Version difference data
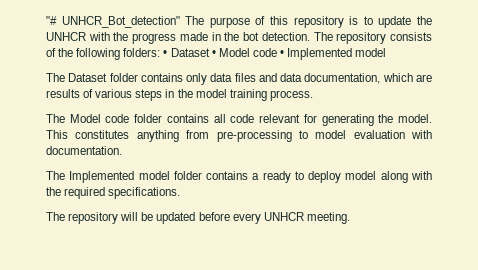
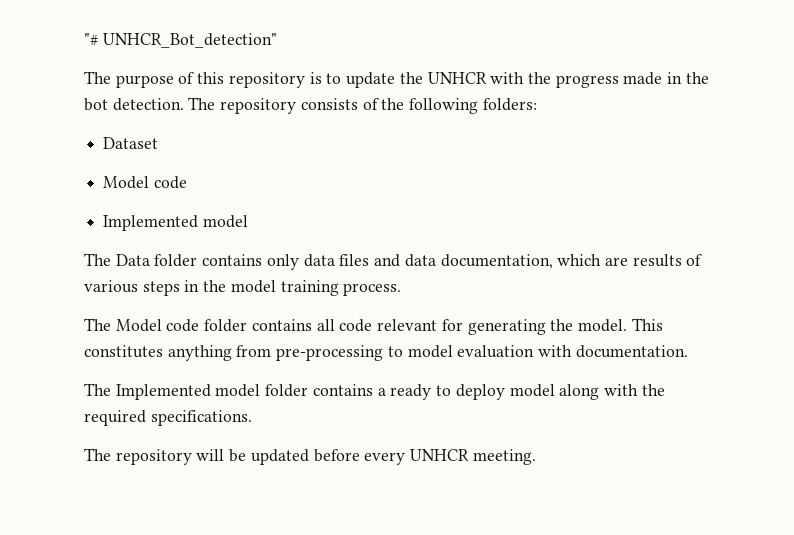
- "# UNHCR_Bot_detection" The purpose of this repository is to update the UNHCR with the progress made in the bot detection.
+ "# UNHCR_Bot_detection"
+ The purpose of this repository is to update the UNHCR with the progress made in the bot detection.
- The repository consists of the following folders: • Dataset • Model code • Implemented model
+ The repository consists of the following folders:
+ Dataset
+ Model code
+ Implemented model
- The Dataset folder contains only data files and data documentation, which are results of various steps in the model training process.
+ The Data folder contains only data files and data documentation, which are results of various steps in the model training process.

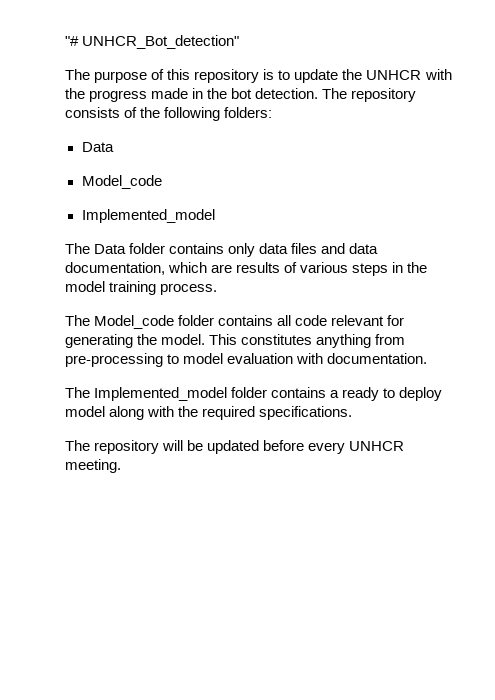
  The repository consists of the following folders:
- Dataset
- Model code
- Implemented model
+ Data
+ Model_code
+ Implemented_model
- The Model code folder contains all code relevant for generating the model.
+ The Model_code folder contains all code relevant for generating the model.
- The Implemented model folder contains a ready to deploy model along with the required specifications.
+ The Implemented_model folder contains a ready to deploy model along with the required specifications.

» Activity: Transcribe every entry exactly, omitting pictures.

» Solution to this exercise:
- "# UNHCR_Bot_detection" The purpose of this repository is to update the UNHCR with the progress made in the bot detection.
+ "# UNHCR_Bot_detection"
+ The purpose of this repository is to update the UNHCR with the progress made in the bot detection.
- The repository consists of the following folders: • Dataset • Model code • Implemented model
+ The repository consists of the following folders:
+ Dataset
+ Model code
+ Implemented model
- The Dataset folder contains only data files and data documentation, which are results of various steps in the model training process.
+ The Data folder contains only data files and data documentation, which are results of various steps in the model training process.

  The repository consists of the following folders:
- Dataset
- Model code
- Implemented model
+ Data
+ Model_code
+ Implemented_model
- The Model code folder contains all code relevant for generating the model.
+ The Model_code folder contains all code relevant for generating the model.
- The Implemented model folder contains a ready to deploy model along with the required specifications.
+ The Implemented_model folder contains a ready to deploy model along with the required specifications.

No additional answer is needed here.